Mines Rescue Practices.

As part of ongoing training, to ensure competency, part-time Rescue Men had to attend a training session every two months. The training sessions were called Rescue Practices and were programmed so that every part-time rescue worker used the S.E.F.A. breathing apparatus 6 times per year.

S.E.F.A. Closed circuit oxygen Breathing Apparatus.

If a practice was missed due to holidays, illness or injury it was reprogrammed as soon as practicable to ensure competency. The training sessions were usually programmed so that the teams at each pit trained together.

One of the training sessions every year was the Selby Group Competition which included a rescue scenario and a question and answer oral exam.
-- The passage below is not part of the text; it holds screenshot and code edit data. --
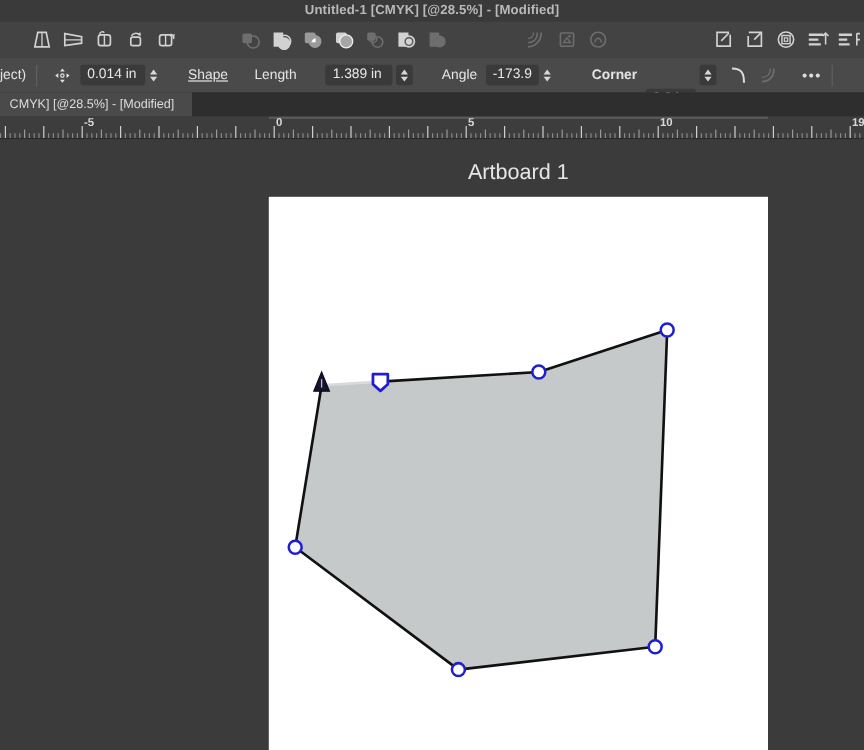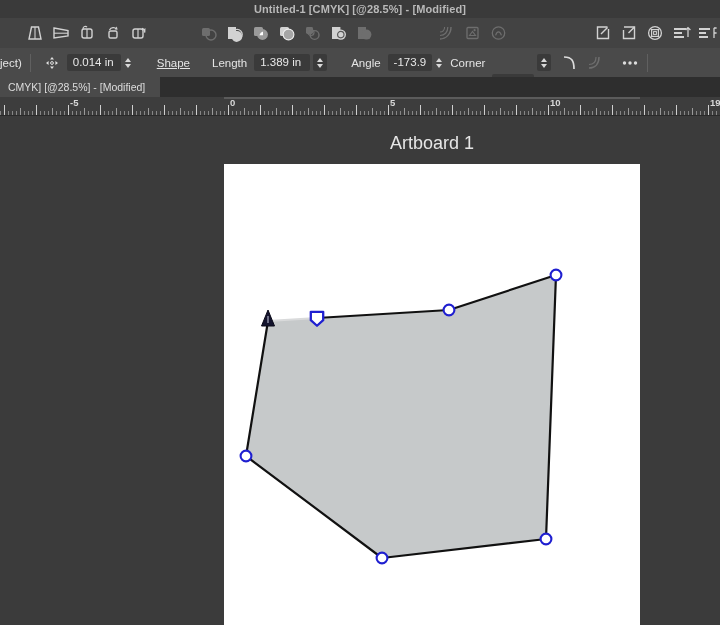--- a/index.html
+++ b/index.html
@@ -358,7 +358,7 @@
 
 
     <span class="ctx-label" style="margin-left:22px;">Length</span>
-    <span class="field" style="margin-left:7px; min-width:56px;">1.389 in</span>
+    <span class="field" style="margin-left:24px; min-width:56px;">1.389 in</span>
     <span class="stepbox">
       <i class="up"></i>
         <i class="down"></i>

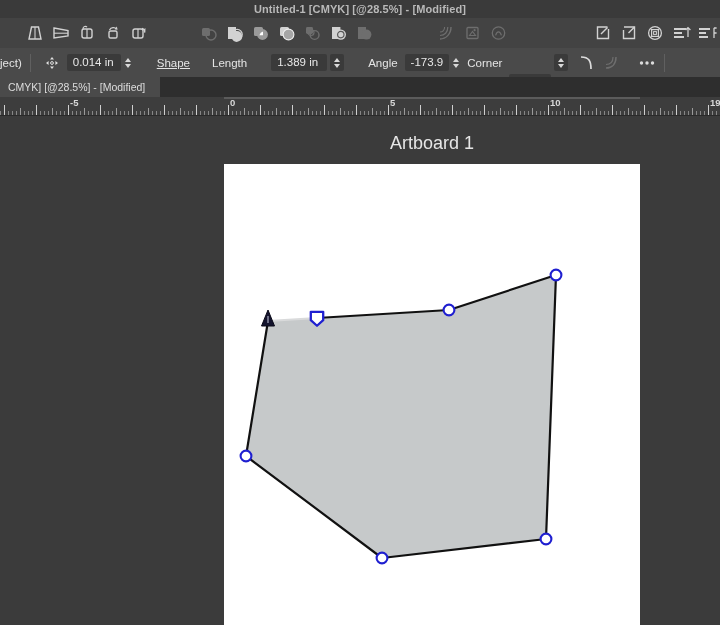--- a/index.html
+++ b/index.html
@@ -371,7 +371,7 @@
         <i class="down"></i>
     </span>
 
-    <span class="ctx-label" style="margin-left:6px;">Corner</span>
+    <span class="ctx-label" style="margin-left:32px;font-weight:bold;">Corner</span>
     <span class="field" style="margin-left:7px; min-width:42px;margin-top:40px;">0.0 in</span>
     <span class="stepbox">
       <i class="up"></i>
Rescue competition log entry.

Due to the revision of training after the Lofthouse Colliery disaster in March 1973 a training session working in water was added and had to be carried out every 2 years. This practice involved moving around a swimming pool as a team with diving weights around your waist, and a black bag covering your helmet and facemask to ensure sensory deprivation.

The practice was designed to see what working in teams in slurry and deep water up to 10 feet in depth felt like.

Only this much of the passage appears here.